**WORK TASK:** From the first line to the last, give the data again exactly.

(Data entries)
┄┄┄┄┄┄
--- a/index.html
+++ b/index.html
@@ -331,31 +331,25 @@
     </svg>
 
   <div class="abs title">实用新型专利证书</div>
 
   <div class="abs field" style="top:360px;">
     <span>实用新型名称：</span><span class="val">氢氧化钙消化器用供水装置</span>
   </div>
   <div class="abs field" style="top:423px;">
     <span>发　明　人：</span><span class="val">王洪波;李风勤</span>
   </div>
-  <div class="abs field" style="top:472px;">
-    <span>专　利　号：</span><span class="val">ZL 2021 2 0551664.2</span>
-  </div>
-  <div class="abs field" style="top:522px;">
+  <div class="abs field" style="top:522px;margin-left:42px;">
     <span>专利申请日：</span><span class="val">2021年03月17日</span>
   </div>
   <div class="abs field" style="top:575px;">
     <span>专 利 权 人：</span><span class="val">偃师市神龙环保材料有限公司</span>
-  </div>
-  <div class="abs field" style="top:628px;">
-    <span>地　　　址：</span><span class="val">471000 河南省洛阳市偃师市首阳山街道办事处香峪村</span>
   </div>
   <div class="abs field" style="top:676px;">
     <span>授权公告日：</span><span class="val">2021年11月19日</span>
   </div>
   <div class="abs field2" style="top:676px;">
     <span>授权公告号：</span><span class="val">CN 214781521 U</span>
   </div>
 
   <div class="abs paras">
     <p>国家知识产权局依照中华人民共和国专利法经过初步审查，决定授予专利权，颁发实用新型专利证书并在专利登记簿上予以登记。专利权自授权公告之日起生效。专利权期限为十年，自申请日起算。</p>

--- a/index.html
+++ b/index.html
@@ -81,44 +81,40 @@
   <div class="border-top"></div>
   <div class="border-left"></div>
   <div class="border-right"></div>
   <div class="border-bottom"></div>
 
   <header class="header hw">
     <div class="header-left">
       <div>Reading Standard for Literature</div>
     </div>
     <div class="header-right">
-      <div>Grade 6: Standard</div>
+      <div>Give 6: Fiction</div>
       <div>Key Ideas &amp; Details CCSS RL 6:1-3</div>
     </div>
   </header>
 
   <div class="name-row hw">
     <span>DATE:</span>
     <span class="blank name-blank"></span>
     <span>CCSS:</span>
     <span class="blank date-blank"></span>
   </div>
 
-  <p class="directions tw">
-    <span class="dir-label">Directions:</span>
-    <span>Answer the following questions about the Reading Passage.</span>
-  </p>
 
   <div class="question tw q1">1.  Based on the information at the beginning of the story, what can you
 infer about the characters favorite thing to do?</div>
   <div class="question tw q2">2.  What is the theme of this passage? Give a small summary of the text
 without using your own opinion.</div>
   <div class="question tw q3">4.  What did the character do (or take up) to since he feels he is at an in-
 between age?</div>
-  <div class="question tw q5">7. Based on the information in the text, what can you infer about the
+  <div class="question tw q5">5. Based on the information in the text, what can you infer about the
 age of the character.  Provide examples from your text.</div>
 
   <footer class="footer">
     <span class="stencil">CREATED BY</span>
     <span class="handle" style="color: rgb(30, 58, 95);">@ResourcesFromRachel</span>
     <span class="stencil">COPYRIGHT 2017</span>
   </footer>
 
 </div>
┄┄┄┄┄┄
**RESULT:**
--- a/index.html
+++ b/index.html
@@ -331,31 +331,25 @@
     </svg>
 
   <div class="abs title">实用新型专利证书</div>
 
   <div class="abs field" style="top:360px;">
     <span>实用新型名称：</span><span class="val">氢氧化钙消化器用供水装置</span>
   </div>
   <div class="abs field" style="top:423px;">
     <span>发　明　人：</span><span class="val">王洪波;李风勤</span>
   </div>
-  <div class="abs field" style="top:472px;">
-    <span>专　利　号：</span><span class="val">ZL 2021 2 0551664.2</span>
-  </div>
-  <div class="abs field" style="top:522px;">
+  <div class="abs field" style="top:522px;margin-left:42px;">
     <span>专利申请日：</span><span class="val">2021年03月17日</span>
   </div>
   <div class="abs field" style="top:575px;">
     <span>专 利 权 人：</span><span class="val">偃师市神龙环保材料有限公司</span>
-  </div>
-  <div class="abs field" style="top:628px;">
-    <span>地　　　址：</span><span class="val">471000 河南省洛阳市偃师市首阳山街道办事处香峪村</span>
   </div>
   <div class="abs field" style="top:676px;">
     <span>授权公告日：</span><span class="val">2021年11月19日</span>
   </div>
   <div class="abs field2" style="top:676px;">
     <span>授权公告号：</span><span class="val">CN 214781521 U</span>
   </div>
 
   <div class="abs paras">
     <p>国家知识产权局依照中华人民共和国专利法经过初步审查，决定授予专利权，颁发实用新型专利证书并在专利登记簿上予以登记。专利权自授权公告之日起生效。专利权期限为十年，自申请日起算。</p>

--- a/index.html
+++ b/index.html
@@ -81,44 +81,40 @@
   <div class="border-top"></div>
   <div class="border-left"></div>
   <div class="border-right"></div>
   <div class="border-bottom"></div>
 
   <header class="header hw">
     <div class="header-left">
       <div>Reading Standard for Literature</div>
     </div>
     <div class="header-right">
-      <div>Grade 6: Standard</div>
+      <div>Give 6: Fiction</div>
       <div>Key Ideas &amp; Details CCSS RL 6:1-3</div>
     </div>
   </header>
 
   <div class="name-row hw">
     <span>DATE:</span>
     <span class="blank name-blank"></span>
     <span>CCSS:</span>
     <span class="blank date-blank"></span>
   </div>
 
-  <p class="directions tw">
-    <span class="dir-label">Directions:</span>
-    <span>Answer the following questions about the Reading Passage.</span>
-  </p>
 
   <div class="question tw q1">1.  Based on the information at the beginning of the story, what can you
 infer about the characters favorite thing to do?</div>
   <div class="question tw q2">2.  What is the theme of this passage? Give a small summary of the text
 without using your own opinion.</div>
   <div class="question tw q3">4.  What did the character do (or take up) to since he feels he is at an in-
 between age?</div>
-  <div class="question tw q5">7. Based on the information in the text, what can you infer about the
+  <div class="question tw q5">5. Based on the information in the text, what can you infer about the
 age of the character.  Provide examples from your text.</div>
 
   <footer class="footer">
     <span class="stencil">CREATED BY</span>
     <span class="handle" style="color: rgb(30, 58, 95);">@ResourcesFromRachel</span>
     <span class="stencil">COPYRIGHT 2017</span>
   </footer>
 
 </div>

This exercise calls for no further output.